En Géorgie, rien de nouveau...
Bruits de bottes russes en Géorgie. Une colonne de blindés et de
camions arrivée de Russie a traversé mercredi la capitale d'Abkhazie,
Soukhoumi, station balnéaire encore défigurée par la guerre civile de
1992-1993. Le millier de soldats déployés en renfort par Moscou
achevait hier de prendre position à la frontière entre le territoire
séparatiste et la Géorgie. L'Otan dénonce les «initiatives
prises par la Russie» qui «sapent l'intégrité territoriale» de la
Géorgie. La tension «a considérablement augmenté» dans la région,
avertit l'OSCE tandis que Washington se dit «inquiet». La
Maison-Blanche a indiqué hier qu'elle avait fait connaître ses
inquiétudes à Moscou par les «canaux appropriés» devant le renforcement
des troupes russes en Géorgie.
Moscou répond que ces renforts,
qui portent à 3 000 les effectifs de la «force de paix» russe,
respectent les termes du cessez-le-feu de 1994. «La Russie n'a pas
l'intention d'entrer en guerre» contre la Géorgie, assurait le chef de
la diplomatie russe Sergueï Lavrov, mardi à Luxembourg, devant ses
pairs européens. Ajoutant : «De nombreux signes laissent cependant
entendre que les dirigeants géorgiens envisagent une résolution musclée
du problème abkhaze et sud-ossète (l'Ossétie du Sud est la seconde
région prorusse de Géorgie séparée depuis la guerre). Le gouvernement
géorgien achète, aussi bien ouvertement que de manière dissimulée, une
grande quantité d'armements offensifs». Les observateurs de l'ONU,
cependant, n'ont pas noté la concentration de troupes géorgiennes à la
frontière dénoncée par Moscou. Côté géorgien, on se veut apaisant.
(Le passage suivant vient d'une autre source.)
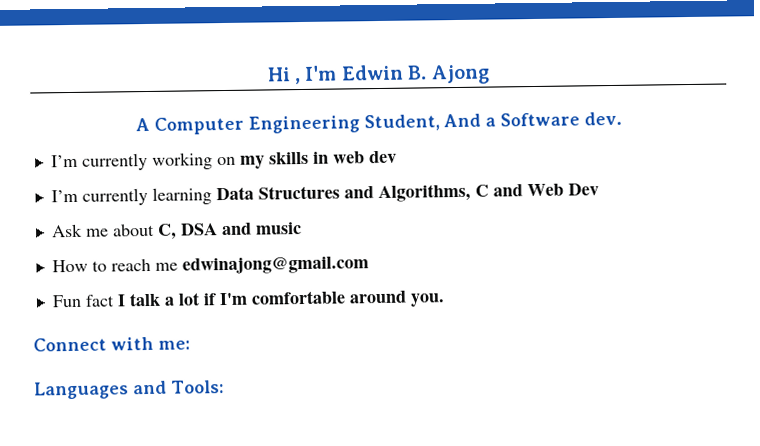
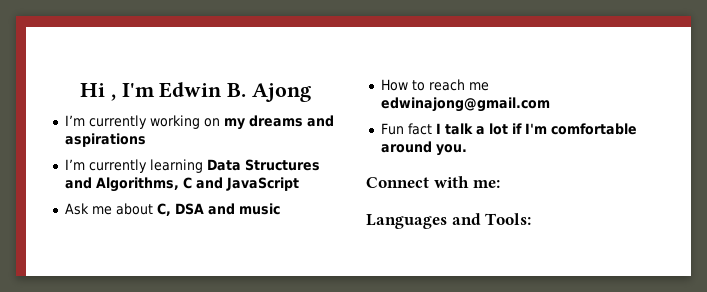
[134,111,622,135] // A Computer Engineering Student, And a Software dev. -> (312, 92) none
[268,150,397,165] skills in web dev -> [248,115,334,127] [64,133,146,147] dreams and aspirations
[526,183,599,197] Web Dev -> [225,177,299,191] JavaScript

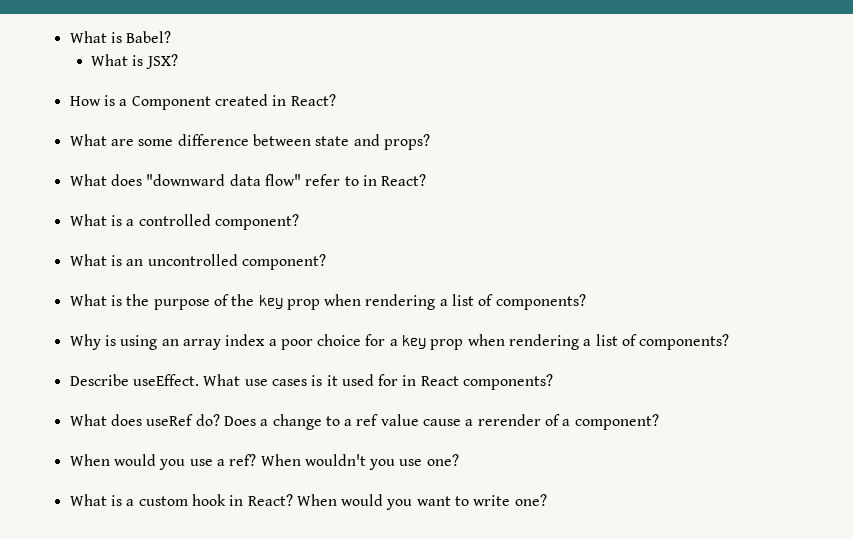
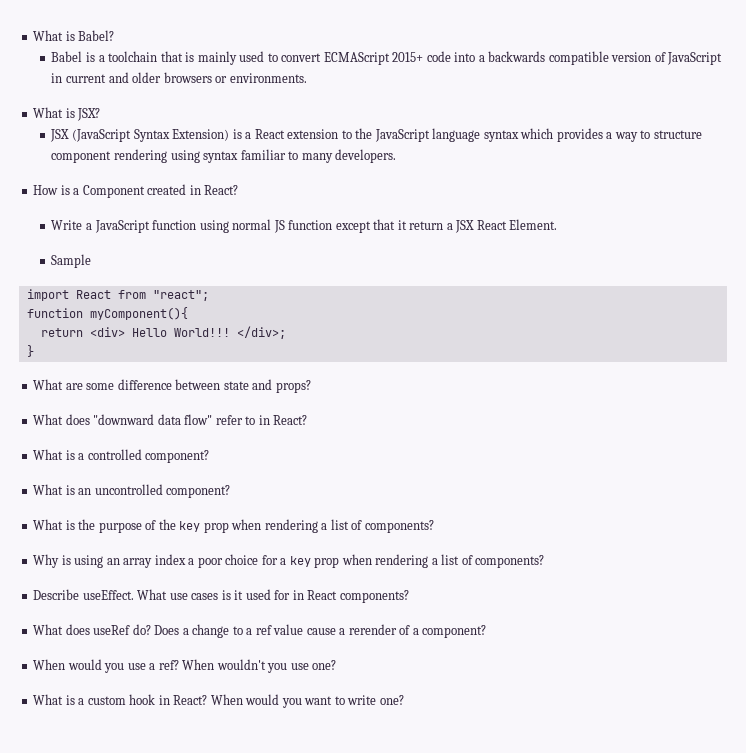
[91,54,178,69] What is JSX? -> [51,51,723,65] [51,72,307,83] [33,107,101,121] [50,128,702,142] [51,149,397,163] Babel is a toolchain that is mainly used to convert ECMAScript 2015+ code into a backwards compatible version of JavaScript in current and older browsers or environments. // What is JSX? // JSX (JavaScript Syntax Extension) is a React extension to the JavaScript language syntax which provides a way to structure component rendering using syntax familiar to many developers.
(336, 100) none -> [51,219,558,233] [51,254,92,268] [26,289,209,301] [26,307,188,320] [40,326,286,339] [26,345,34,357] // Write a JavaScript function using normal JS function except that it return a JSX React Element. // Sample // import React from "react"; // function myComponent(){ // return <div> Hello World!!! </div>; // }

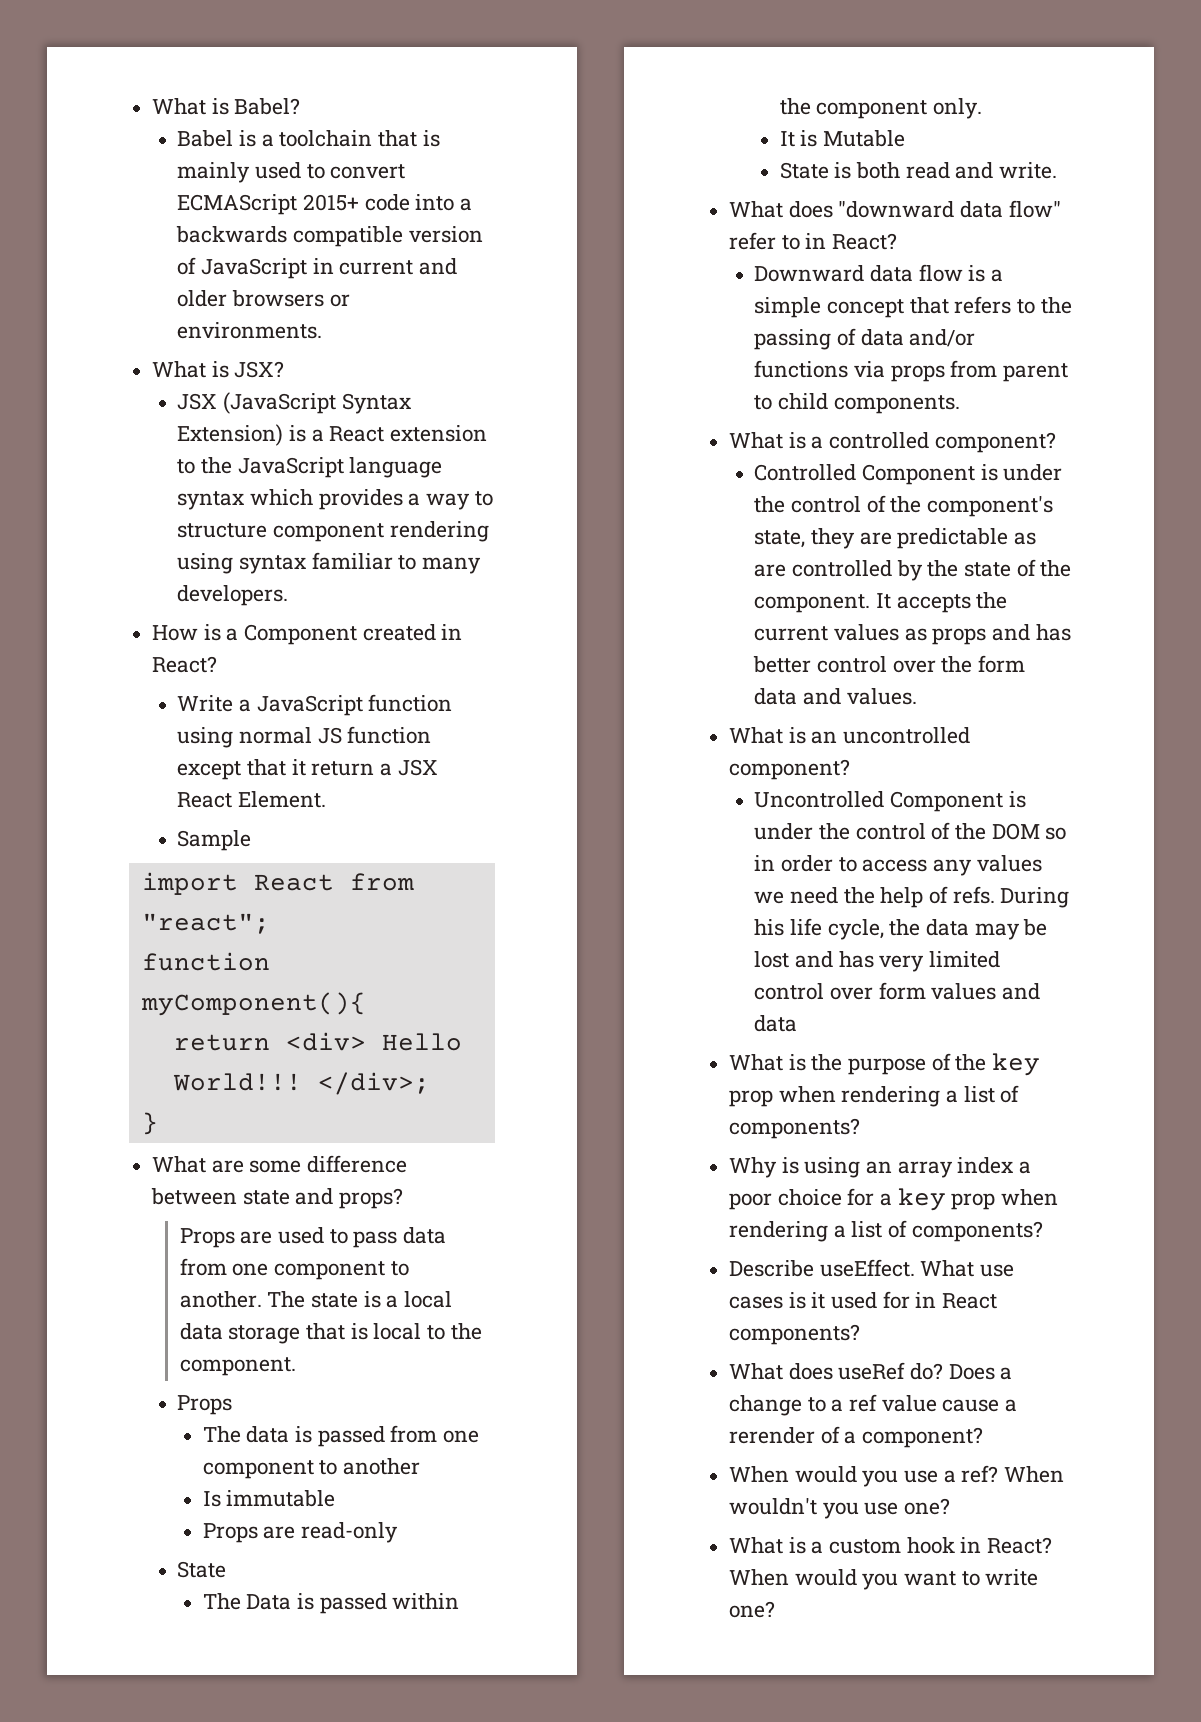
(311, 386) none -> [179,1227,446,1248] [179,1258,409,1280] [179,1291,452,1308] [179,1323,482,1344] [179,1357,296,1376] [177,1395,233,1415] [202,1425,480,1447] [202,1458,421,1479] [202,1490,336,1507] [202,1522,399,1543] [177,1561,227,1578] [202,1593,460,1614] [779,98,983,119] [779,130,906,147] [779,162,1058,179] // Props are used to pass data from one component to another. The state is a local data storage that is local to the component. // Props // The data is passed from one component to another // Is immutable // Props are read-only // State // The Data is passed within the component only. // It is Mutable // State is both read and write.
(308, 420) none -> [754,264,1004,282] [754,296,1072,318] [754,328,976,350] [754,360,1069,382] [754,393,960,414] // Downward data flow is a simple concept that refers to the passing of data and/or functions via props from parent to child components.
(210, 456) none -> [754,464,1063,485] [754,495,1054,517] [754,528,1037,549] [754,559,1072,581] [754,592,1008,613] [754,624,1071,645] [753,655,1026,673] [754,688,917,705] // Controlled Component is under the control of the component's state, they are predictable as are controlled by the state of the component. It accepts the current values as props and has better control over the form data and values.
(231, 491) none -> [754,791,1026,812] [754,822,1067,840] [754,855,1042,876] [754,886,1070,908] [754,918,1048,940] [754,951,1001,972] [754,982,1041,1000] [754,1015,798,1032] // Uncontrolled Component is under the control of the DOM so in order to access any values we need the help of refs. During his life cycle, the data may be lost and has very limited control over form values and data

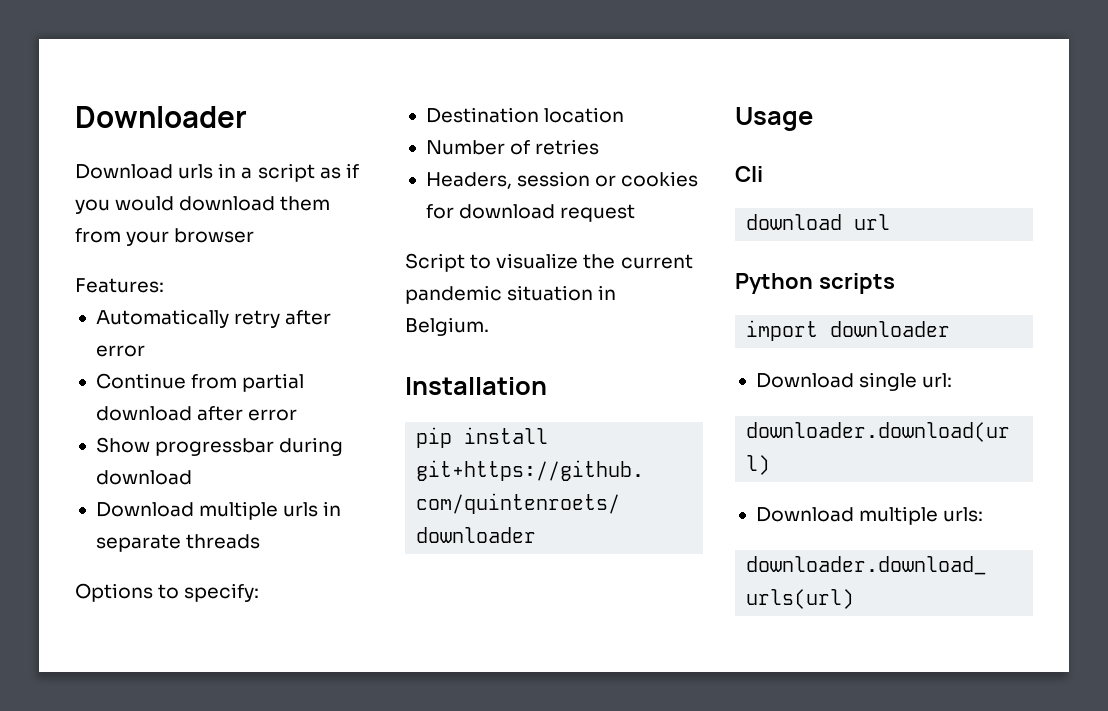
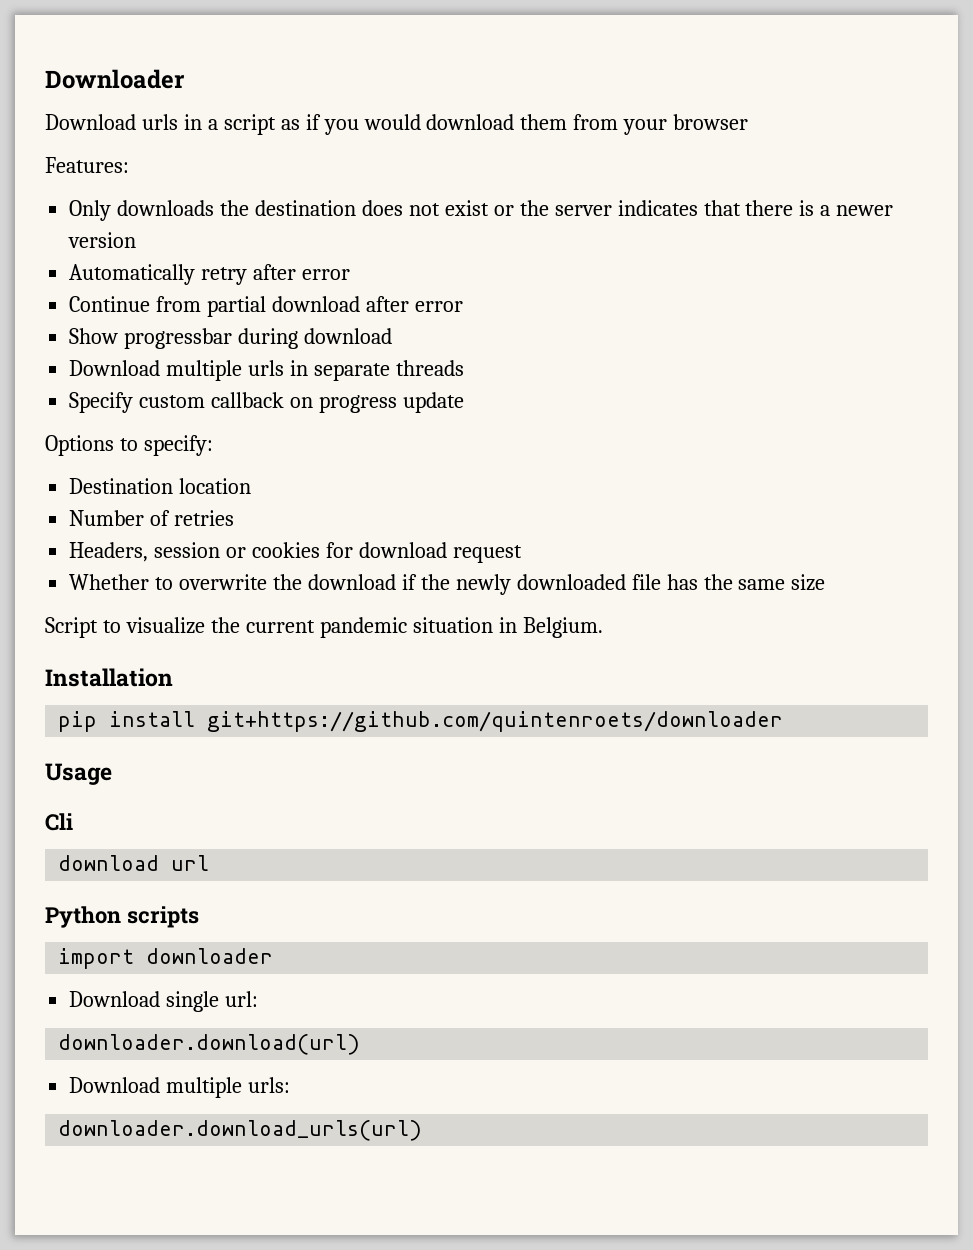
(164, 285) none -> [69,200,894,221] [68,232,137,248] // Only downloads the destination does not exist or the server indicates that there is a newer version
(261, 541) none -> [69,392,464,413] // Specify custom callback on progress update
(636, 213) none -> [69,574,826,595] // Whether to overwrite the download if the newly downloaded file has the same size

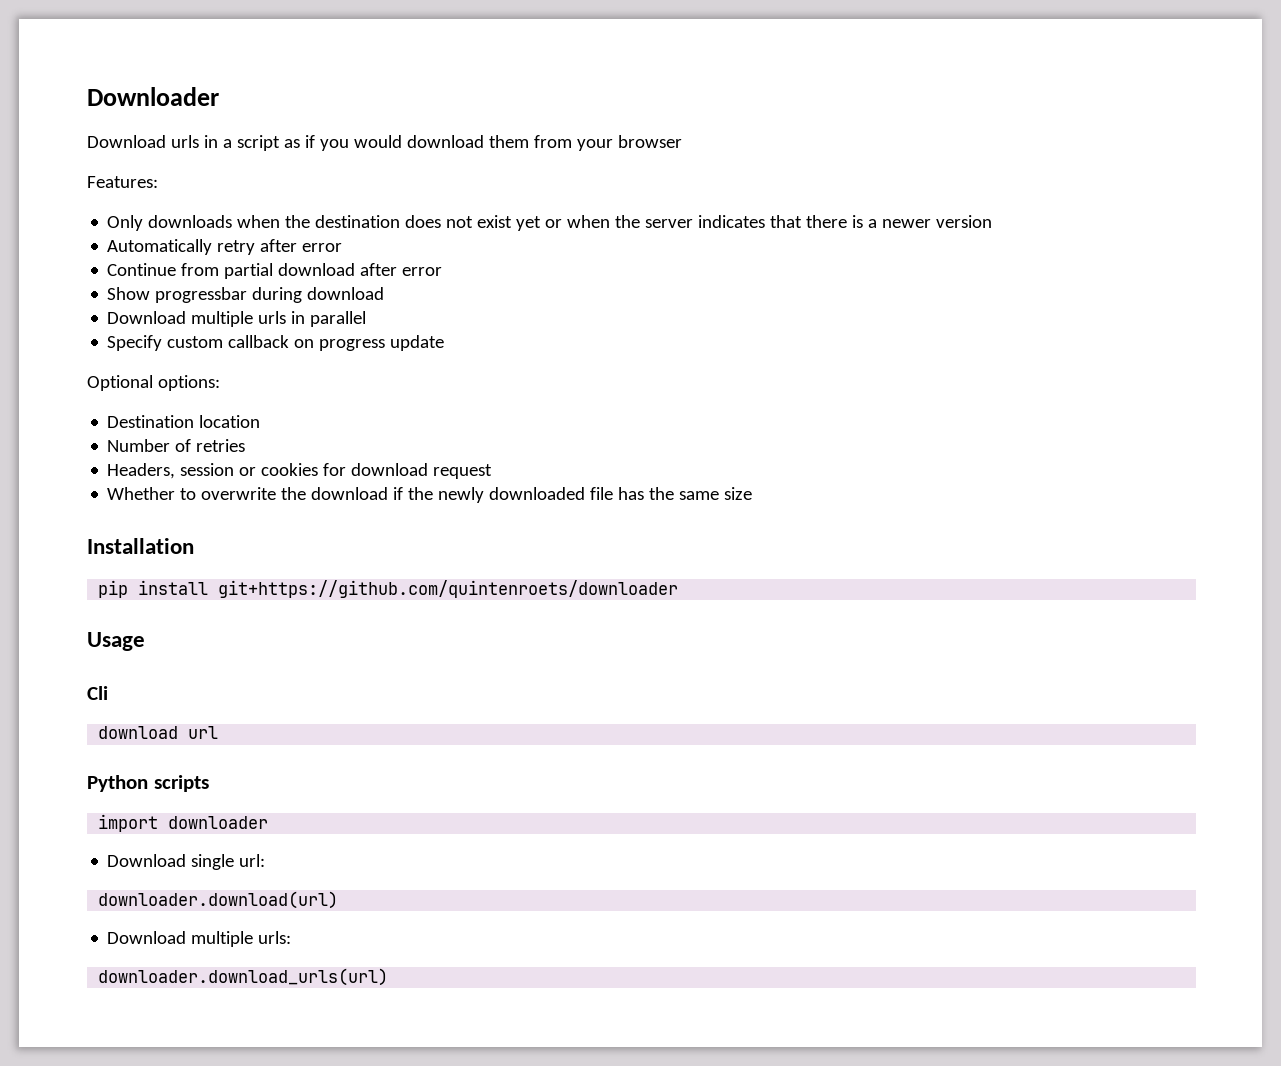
(215, 208) none -> [237,215,281,228] when
[493,205,514,216] or -> [516,215,611,231] yet or when
[313,360,464,381] separate threads -> [310,311,367,327] parallel
[45,435,213,456] Options to specify: -> [87,375,220,391] Optional options:
[45,617,603,638] // Script to visualize the current pandemic situation in Belgium. -> (753, 493) none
«Nous ne voulons pas la guerre, et je suis persuadé que vous non plus.
Je vous promets qu'il n'y aura pas de confrontation armée», a déclaré à
la télévision le président géorgien Mikhaïl Saakachvili en s'adressant
aux habitants des territoires perdus.
L'Abkhazie, république
autoproclamée, aussi grande et aussi peuplée que l'Aveyron (environ
250 000 habitants) est de facto un protectorat russe. Selon son
président, Sergueï Bagapch, 85 % des habitants détiennent un passeport
russe. On y paie en rouble, et le réseau de téléphonie mobile est russe.
La
situation s'est tendue depuis que Moscou a annoncé, à la mi-avril, le
renforcement des relations avec les deux territoires qu'elle ne
reconnaît jusqu'alors pas plus que la communauté internationale. Le
Kremlin ne digère pas la promesse obtenue par Tbilissi au sommet de
l'Otan de Bucarest de rejoindre, à terme, l'Alliance atlantique. La
Russie se sent encerclée par l'Alliance sous tutelle américaine. À
une semaine de la passation de pouvoir de Vladimir Poutine à son
dauphin Dmitri Medvedev, des analystes pensent que certains militaires
veulent acculer le futur chef de l'État à une position anti-occidentale
ferme. Poutine, qui deviendra premier ministre, a averti qu'il
protégerait ses concitoyens d'Abkhazie.
À Tbilissi, le président
Saakachvili tente de fédérer la population autour d'un discours
nationaliste, à trois semaines d'élections législatives cruciales pour
son avenir politique. Sa proposition de réunir l'opposition pour
évoquer la sécurité nationale a été rejetée par ses adversaires. Bien
que pro-Occidentaux, ils ont dénoncé la manœuvre électorale. Même
Washington, protecteur de Saakachvili, a «demandé à la Géorgie de ne
pas provoquer la Russie». Allusion au survol de l'Abkhazie par
un drone géorgien, qui fut abattu le 20 avril par un avion russe (ou
abkhaze, selon les versions). «Le vrai risque n'est pas que l'une des
parties déclenche volontairement une guerre, s'inquiète un ambassadeur
en poste à Moscou cité par Reuters, mais que l'erreur de l'une d'elles
allume un conflit qui échapperait vite à tout contrôle.»